06 November 2022

Michael Kinsley* Disease Outbreak at Harvard

It appears that some social scientists at Harvard have decided to cherry pick dubious data in order to justify a counterfactual argument, because even if arguing counterfactuals is stupid, it makes a stupid person look smart:

Two Harvard professors recently published an article called “The Injustice of Under-Policing in America” in the American Journal of Law and Equality. The Harvard professors call for 500,000 more armed cops, who will arrest 7.8 million more people per year.

In other words, these two professors are proposing the greatest expansion of militarized police and surveillance in modern Western history, and they call it “the only way” to live up to “progressive” and “egalitarian” commitments.

………

The entire article makes bad arguments with material omissions, lacking rigor that one would expect from serious academic writing. I’ll try to write a longer analysis of how every key claim in the article is either wrong, unproven, or unimportant. Here, I focus on a few egregious things though.

To start, the premise. The Harvard professors claim: 1) the U.S. has way more prisoners than other countries and 2) way fewer cops. This is bad, they say, because: 3) prisons bring little benefit for their costs and 4) cops bring big benefits for their costs.

Let me first address some initial falsities. I was particularly skeptical of claim (2), and the article’s presentation of claim (4) was ludicrous. I don’t want journalists repeating them uncritically. So, I emailed the professors to try to understand the basis.

Their response was alarming. I pointed out my skepticism of the primary claim that the U.S. has fewer cops than other rich countries. (It’s notoriously fraught to count cops, and to count them across countries with very different systems.) I asked for the data.
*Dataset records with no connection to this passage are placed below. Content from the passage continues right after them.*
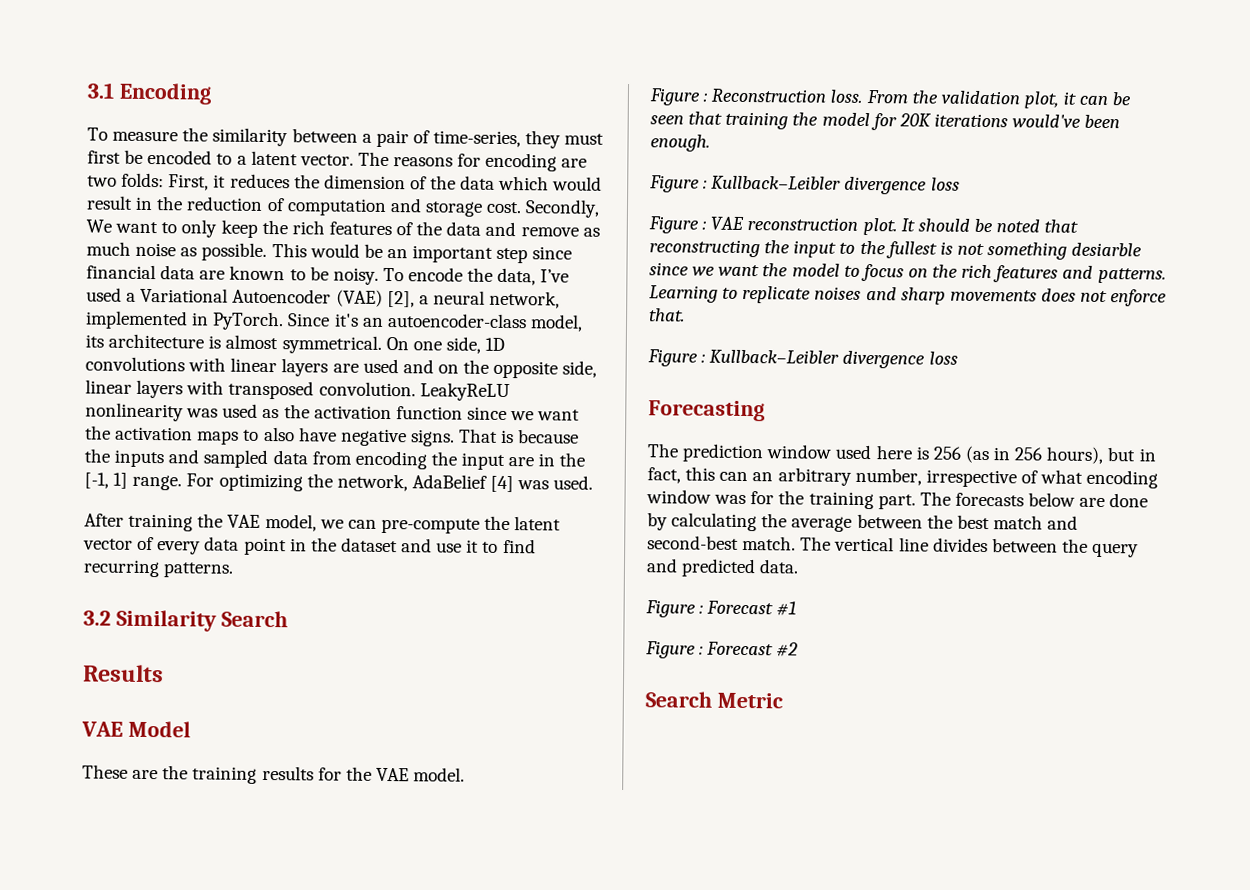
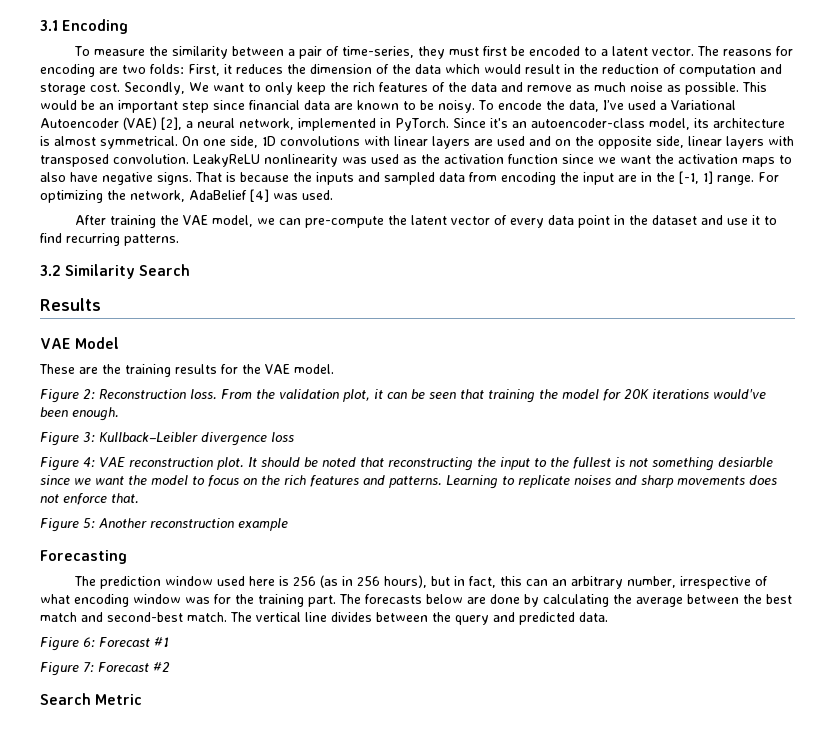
- Figure : Reconstruction loss.
+ Figure 2: Reconstruction loss.
  From the validation plot, it can be seen that training the model for 20K iterations would've been enough.
- Figure : Kullback–Leibler divergence loss
+ Figure 3: Kullback–Leibler divergence loss
- Figure : VAE reconstruction plot.
+ Figure 4: VAE reconstruction plot.
  Learning to replicate noises and sharp movements does not enforce that.
- Figure : Kullback–Leibler divergence loss
+ Figure 5: Another reconstruction example
- Figure : Forecast #1
+ Figure 6: Forecast #1
- Figure : Forecast #2
+ Figure 7: Forecast #2

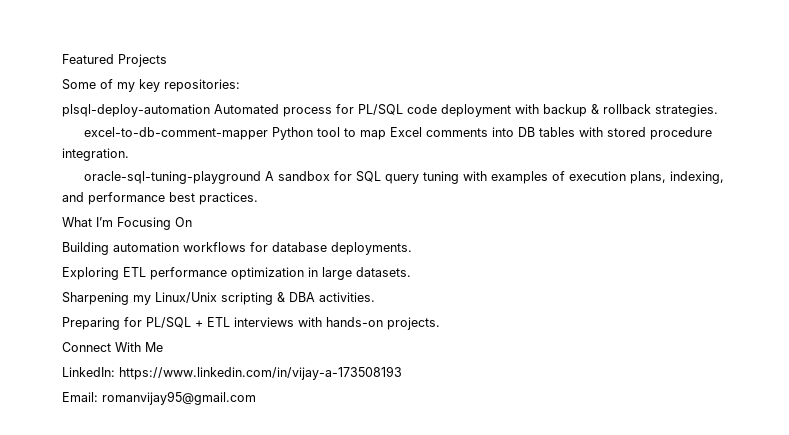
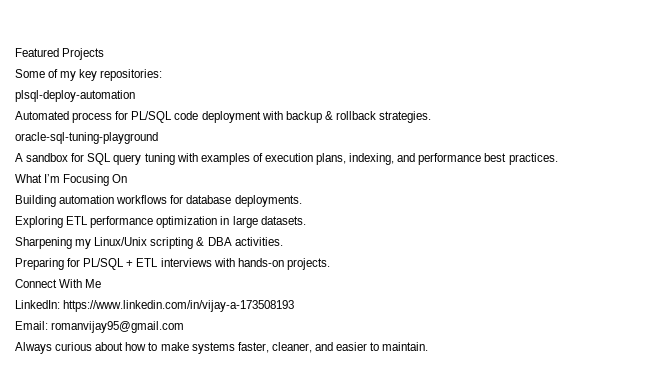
- plsql-deploy-automation Automated process for PL/SQL code deployment with backup & rollback strategies.
+ plsql-deploy-automation
+ Automated process for PL/SQL code deployment with backup & rollback strategies.
- excel-to-db-comment-mapper Python tool to map Excel comments into DB tables with stored procedure integration.
- oracle-sql-tuning-playground A sandbox for SQL query tuning with examples of execution plans, indexing, and performance best practices.
+ oracle-sql-tuning-playground
+ A sandbox for SQL query tuning with examples of execution plans, indexing, and performance best practices.
+ Always curious about how to make systems faster, cleaner, and easier to maintain.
Setting aside other problems with trying to compare cops across countries that have different local/national approaches to civilian and criminal law enforcement (as well as to whether police are armed), I suggested to the Harvard professors that their U.S. data source appears to exclude all federal policing agencies (e.g., border patrol, ICE, FBI, DEA, ATF, capitol police, Park Police, military police, etc...), potentially many non-local state agencies, and ALL private police forces.
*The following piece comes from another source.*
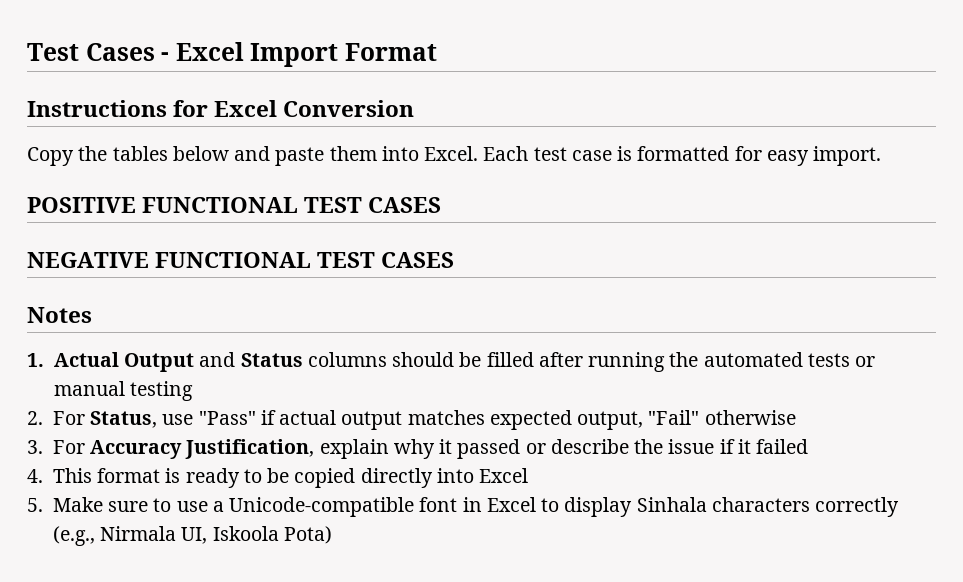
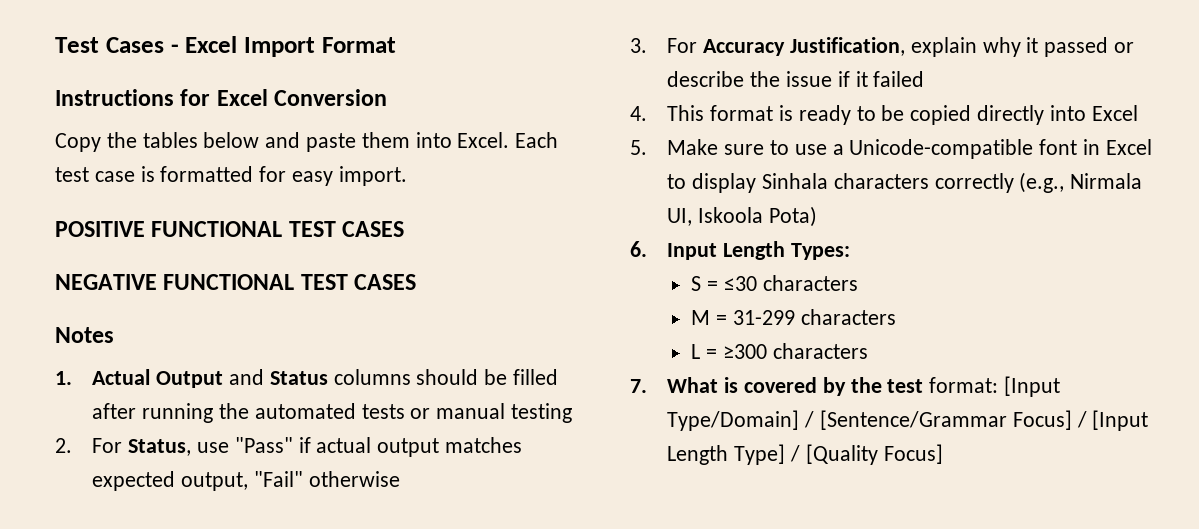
+ 6. Input Length Types:
+ S = ≤30 characters
+ M = 31-299 characters
+ L = ≥300 characters
+ 7. What is covered by the test format: [Input Type/Domain] / [Sentence/Grammar Focus] / [Input Length Type] / [Quality Focus]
One of the professors responded that they chose to use the number 697,195 from the UCR (an FBI reporting survey) even though they knew many local agencies weren’t included. So, he admitted that the number may be much higher, like 900,000. (Note: Wikipedia, for example, says 900k based on a major police non-profit source).

The professor then admitted privately over email that the U.S. census count is actually 1,227,788 police. That’s 76% higher than the number they chose to use in their public article. What’s the significance of this? Using this number, they admitted to me, would mean the U.S. truthfully has “1.1 times the median rate in rich countries.”

The two authors, Christopher Lewis and Adaner Usmani, appear to be assistant professors at the Harvard Law School and the Department of Sociology and Social Studies respectively.

This means that they are tenure track professors, but they do not have tenure.

If they put out more crap like this, I don't think that they should get tenure.

*Michael Kinsley founded Slate, and is known for making batsh%$ insane arguments unsupported by the data as a rhetorical technique to demonstrate that they are iconoclastic free thinkers, and totally not complete morons.